Wednesday, August 26, 2015

Baby Steps

I am still making a point to NOT take my temperature every morning. I have logged onto my Fertility Friend app maybe 2 or 3 times in the last couple of weeks, which is a big deal for me considering I was logging in AT LEAST once a day if not more. 

I have been trying to have faith and trust in God's timing for all of this. I know He is in control of all things and there is nothing too big or too small for God. And I will say, I have had more peace since making the decision to give this area over to Him instead of trying to micromanage it. God has been working on me and bringing me closer to Him. So that has helped dramatically, but I still think about it and worry a little. I don't think I will ever FULLY relax until it actually happens... Maybe not even then! Ha! I pray for a baby. I also pray for our Lord to give me peace in the waiting period and to trust in His promises. Jesus knows that patience has never been a real asset for me! I always struggle in that, but I am trying. Pardon the pun, but... Baby steps. 
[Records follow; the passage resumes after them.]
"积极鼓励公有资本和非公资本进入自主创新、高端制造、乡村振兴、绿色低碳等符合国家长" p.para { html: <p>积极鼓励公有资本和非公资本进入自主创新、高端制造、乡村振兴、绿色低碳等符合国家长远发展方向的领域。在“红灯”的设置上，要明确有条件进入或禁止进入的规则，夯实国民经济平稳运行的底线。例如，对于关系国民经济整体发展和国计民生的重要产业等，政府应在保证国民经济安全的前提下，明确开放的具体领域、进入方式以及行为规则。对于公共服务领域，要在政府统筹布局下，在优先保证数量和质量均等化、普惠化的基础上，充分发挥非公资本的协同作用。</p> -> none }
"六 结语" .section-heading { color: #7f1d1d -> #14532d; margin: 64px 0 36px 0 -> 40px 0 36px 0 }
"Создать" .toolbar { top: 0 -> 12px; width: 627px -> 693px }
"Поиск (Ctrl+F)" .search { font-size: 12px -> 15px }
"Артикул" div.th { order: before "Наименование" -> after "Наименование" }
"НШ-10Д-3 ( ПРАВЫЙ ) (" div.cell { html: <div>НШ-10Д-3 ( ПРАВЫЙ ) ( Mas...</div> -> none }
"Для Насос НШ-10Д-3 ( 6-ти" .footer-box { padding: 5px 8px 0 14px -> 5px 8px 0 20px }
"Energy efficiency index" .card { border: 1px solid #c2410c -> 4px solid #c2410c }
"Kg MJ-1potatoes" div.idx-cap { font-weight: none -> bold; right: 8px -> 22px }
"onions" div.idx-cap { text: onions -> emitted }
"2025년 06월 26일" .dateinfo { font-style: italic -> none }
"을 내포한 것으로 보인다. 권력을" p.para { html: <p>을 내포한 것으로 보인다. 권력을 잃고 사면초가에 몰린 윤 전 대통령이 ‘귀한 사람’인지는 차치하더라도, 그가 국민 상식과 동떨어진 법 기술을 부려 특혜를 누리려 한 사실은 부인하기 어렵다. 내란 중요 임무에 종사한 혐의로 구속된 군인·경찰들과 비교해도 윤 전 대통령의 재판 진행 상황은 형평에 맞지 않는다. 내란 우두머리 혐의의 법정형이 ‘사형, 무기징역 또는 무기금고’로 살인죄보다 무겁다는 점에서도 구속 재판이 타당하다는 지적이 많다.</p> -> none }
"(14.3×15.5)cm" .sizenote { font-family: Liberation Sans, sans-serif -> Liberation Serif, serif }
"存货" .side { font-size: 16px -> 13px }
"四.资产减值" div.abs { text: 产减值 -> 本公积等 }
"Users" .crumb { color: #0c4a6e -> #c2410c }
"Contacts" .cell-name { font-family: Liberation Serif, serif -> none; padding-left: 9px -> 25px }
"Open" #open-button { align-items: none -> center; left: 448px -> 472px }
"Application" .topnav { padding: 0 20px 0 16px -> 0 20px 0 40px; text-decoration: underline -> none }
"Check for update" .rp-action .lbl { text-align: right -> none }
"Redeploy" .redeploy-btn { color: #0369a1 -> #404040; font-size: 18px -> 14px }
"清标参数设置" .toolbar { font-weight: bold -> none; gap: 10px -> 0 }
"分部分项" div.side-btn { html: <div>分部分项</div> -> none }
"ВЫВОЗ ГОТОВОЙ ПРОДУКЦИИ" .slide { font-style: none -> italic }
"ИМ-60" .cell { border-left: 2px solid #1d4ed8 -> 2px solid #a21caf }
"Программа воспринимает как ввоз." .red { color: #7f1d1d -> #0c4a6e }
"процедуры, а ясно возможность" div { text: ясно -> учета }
So, I know my usual ov date is around CD 17, which is supposed to be this weekend. We'll see if this month is more fruitful. Honestly, I am not sweating it too much though because now that the husband and I have booked a trip to Hawaii, I'm okay if we don't get preggers until after the trip. As my best friend pointed out, "You don't know how pregnancy will affect you and the last thing you want is to be miserable with morning sickness when you're in Hawaii." So true.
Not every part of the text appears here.